What is Google Merchant Center's "Misrepresentation of self or product" policy?

9 min readUpdated 2026-03-27
Google's "Misrepresentation of self or product" policy is one of the most frequently violated and least understood policies in the entire Merchant Center ecosystem. This policy exists to protect consumers from deceptive practices, but its broad scope means many legitimate merchants get caught in its net. Understanding exactly what this policy covers - and does not cover - is essential for any business advertising on Google.

Quick Answer

This policy requires accurate business representation, truthful product information, and transparent practices across your website and ads.

What the Policy Actually Says

The Misrepresentation policy prohibits any practices that deceive users about who the advertiser is, what they are selling, or how their business operates.
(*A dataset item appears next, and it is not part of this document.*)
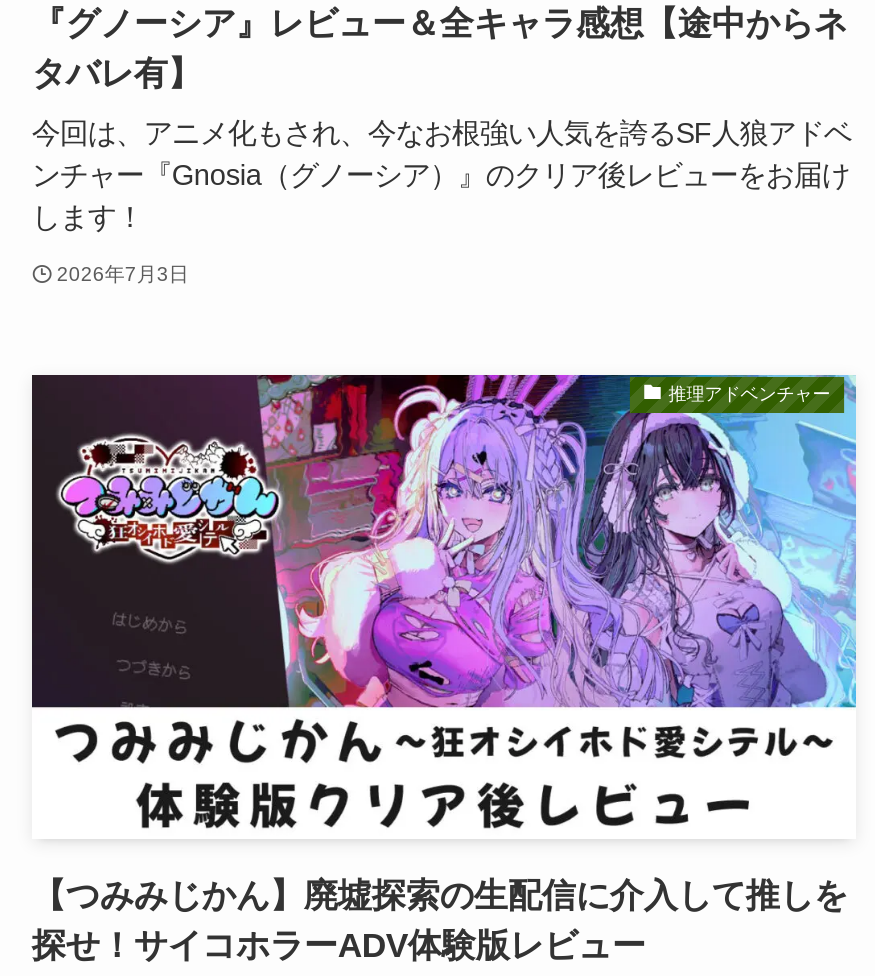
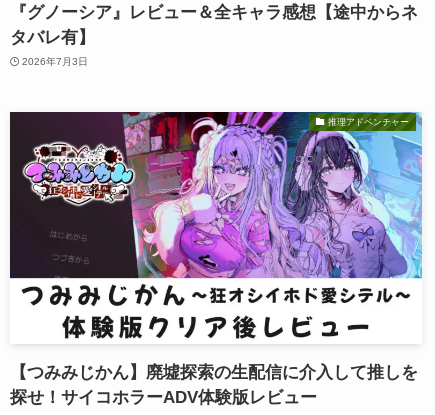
- 今回は、アニメ化もされ、今なお根強い人気を誇るSF人狼アドベ
- ンチャー『Gnosia（グノーシア）』のクリア後レビューをお届け
- します！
Google defines this as:

Official Policy Definition

"We want users to trust the ads on our platform, which is why we require ads to be clear, honest, and provide the information that users need to make informed decisions. We do not allow ads or destinations that deceive users by excluding relevant product information or providing misleading information about products, services, or businesses."

This policy falls under the broader "Trust and Safety" category and carries some of the harshest penalties because it directly impacts consumer protection - Google's top priority for maintaining platform integrity.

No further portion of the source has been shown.